Another thing I noticed with my increased interest and love for cycling is that I am enjoying like never before books about cycling (experiences, adventures etc)…
I have just finished reading a lovely book by cyclist traveller Claude Marthaler, who went around the world in his bike on a trip that lasted 7 years! His website is here : )
The book I read is an Italian translation of the his French original, bought on my last trip back home. Published by Ediciclo Editore and titled “Lo zen e l’arte di andare in bicicletta”.
Claude is from Switzerland, born in 1960, with a passion for cycling since he was child. His way of writing is so gentle and calm, it takes you with him on his journey. I really enjoyed how he describes to the reader how the bike is seen/perceived by different countries especially the difference between the Western World and the Developing Countries. In his experience in the Western World the bike is seen as a recreational tool, very rarely as a full mode of transport, even less as a long distance mode of transport (i.e. around the world!) and how those cyclists who take to travel the world with their bike are seen as eccentric and well off, in the developing countries instead the bike can be the most expensive possession and the only means to earn a living, this is done so by shear hard work, close to ‘torture’ as he describes it. I moan enough if I have to do a lil incline with a lil headwind, I should keep my lil mouth shut when thinking of, for example, the boda-boda of Uganda that he describes.
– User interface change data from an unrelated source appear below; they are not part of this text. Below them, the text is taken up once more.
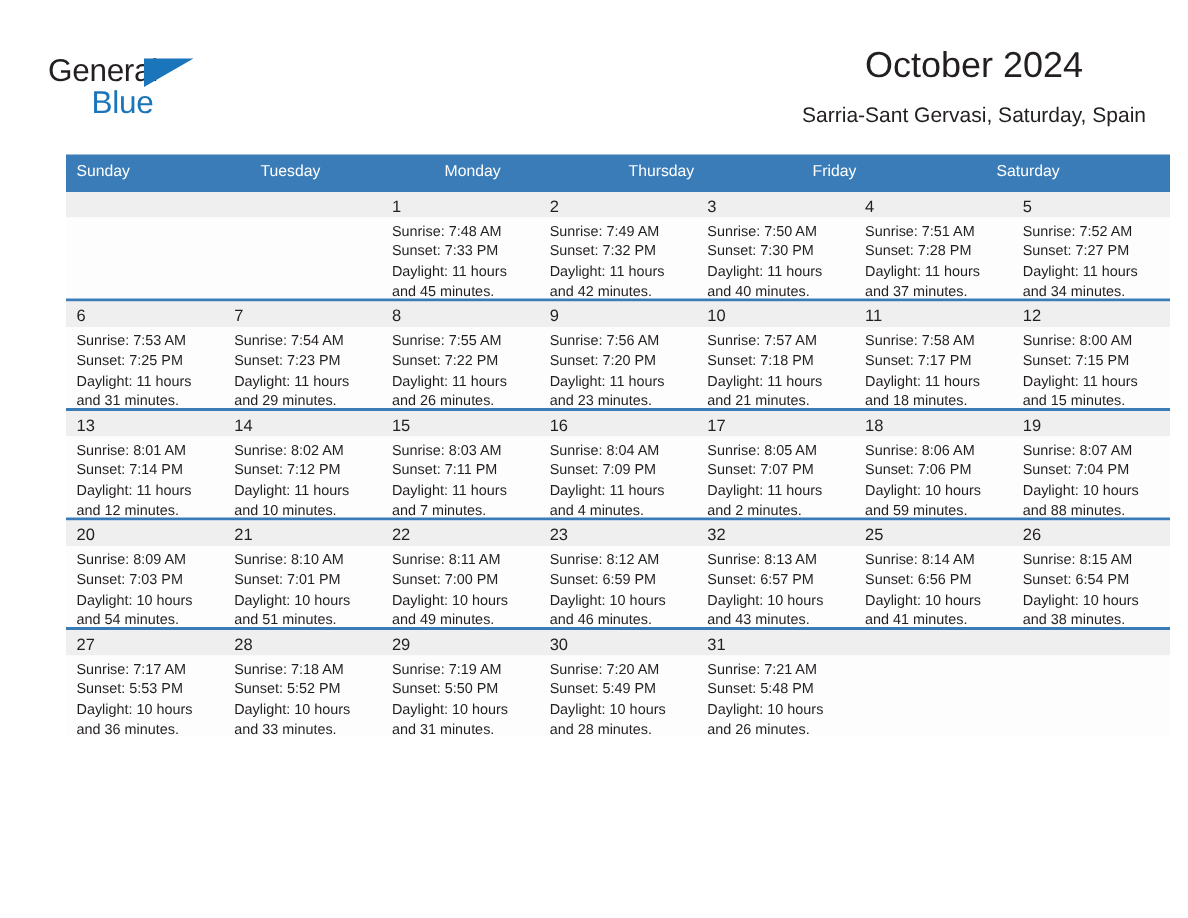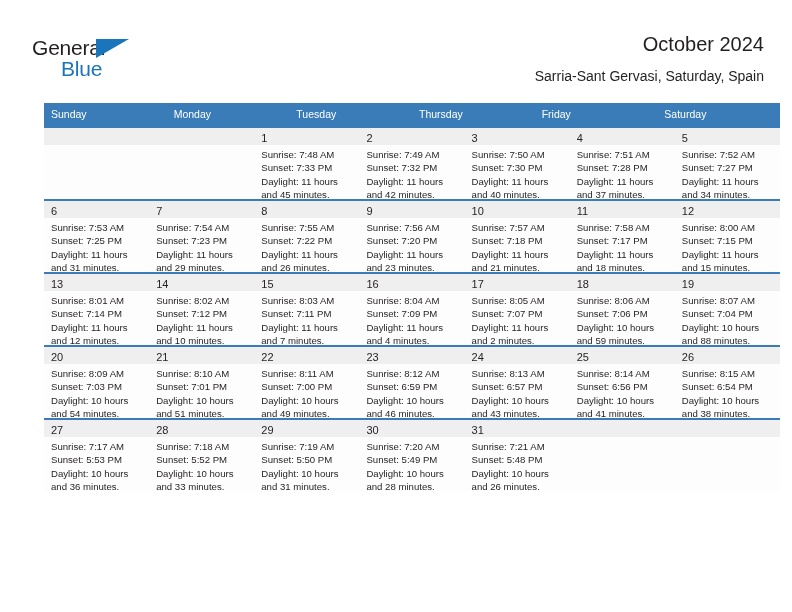"October 2024" .cal-title { font-size: 20px -> 24px; text-align: none -> center }
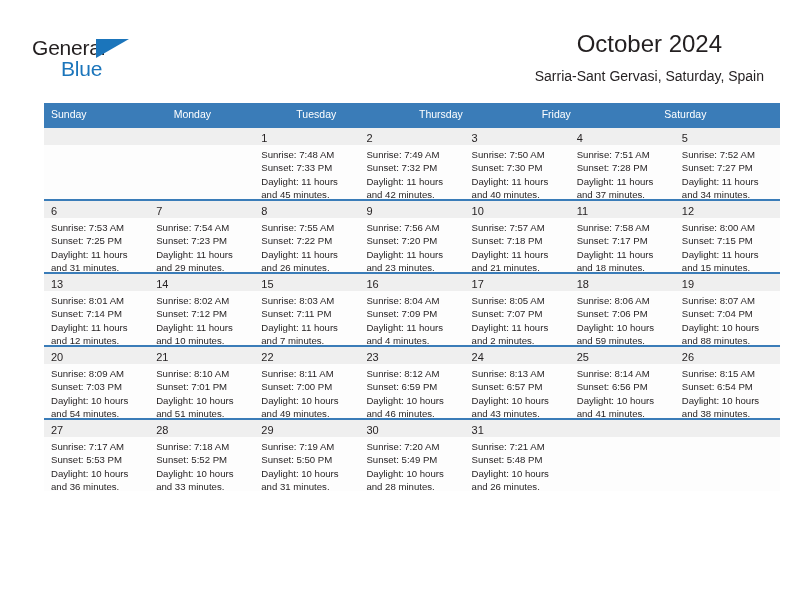"Monday" div.dow { order: before "Tuesday" -> after "Tuesday" }
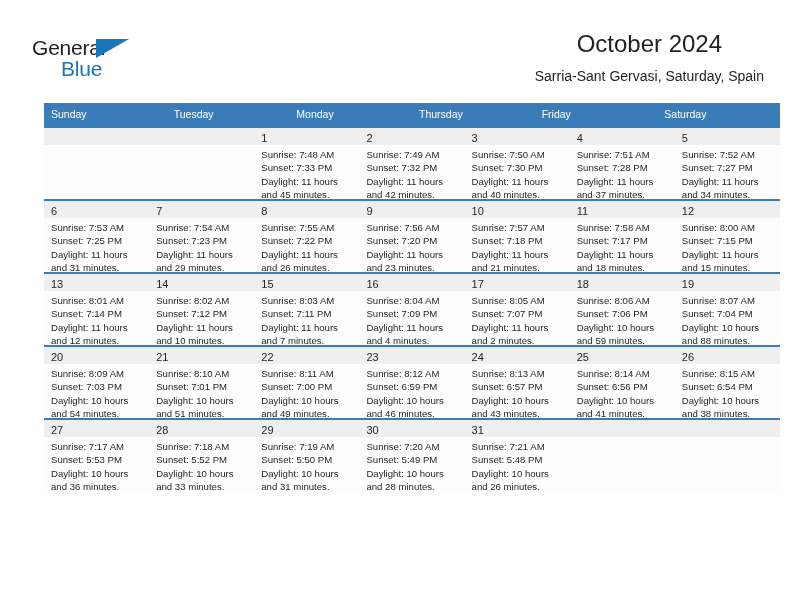"24" span.daynum { text: 24 -> 32 }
His writing strikes a chord for those who have or have gained a real affinity to cycling, where the bike has become an extension of their body (may this be fast/sport cycling or transport AtoB cycling).
I personally like this very much:
(translated by me from the Italian text, not the original French btw!)
You learn to cycle just like you learn to read and write. Cycling has become second nature to Man, after walking but before swimming. The bicycle that every child dreams of even before owning it, allows him to grow through the learning process of how to balance, of the initial effort, which brings reward and of the skills acquired for orientation; while to the adult the bike allows to retain a little of that childhood feeling and that original dream.
Unfortunately I cannot find an English version of the book, if you can read French or Italian you can get the book from Amazon. Let’s hope someone in the publishing world will see this book as a great opportunity and invest in it.
I cannot praise this book enough, I found myself laughing and nodding at many pages, but also felt inspired to push my cycling outside my local neighbourhood.
I am now reading “Bicycle Diaries”, by David Byrne but so far I am not so taken, I cannot really feel how his descriptions of the cities visited and explored by bike are indeed viewed with ‘bike eyes’, I still don’t feel captured by his writing, but I’ll give it till I finish the book to sum up any impressions ; )
Think this entry also qualifies for the LGRAB summer games – Part 2!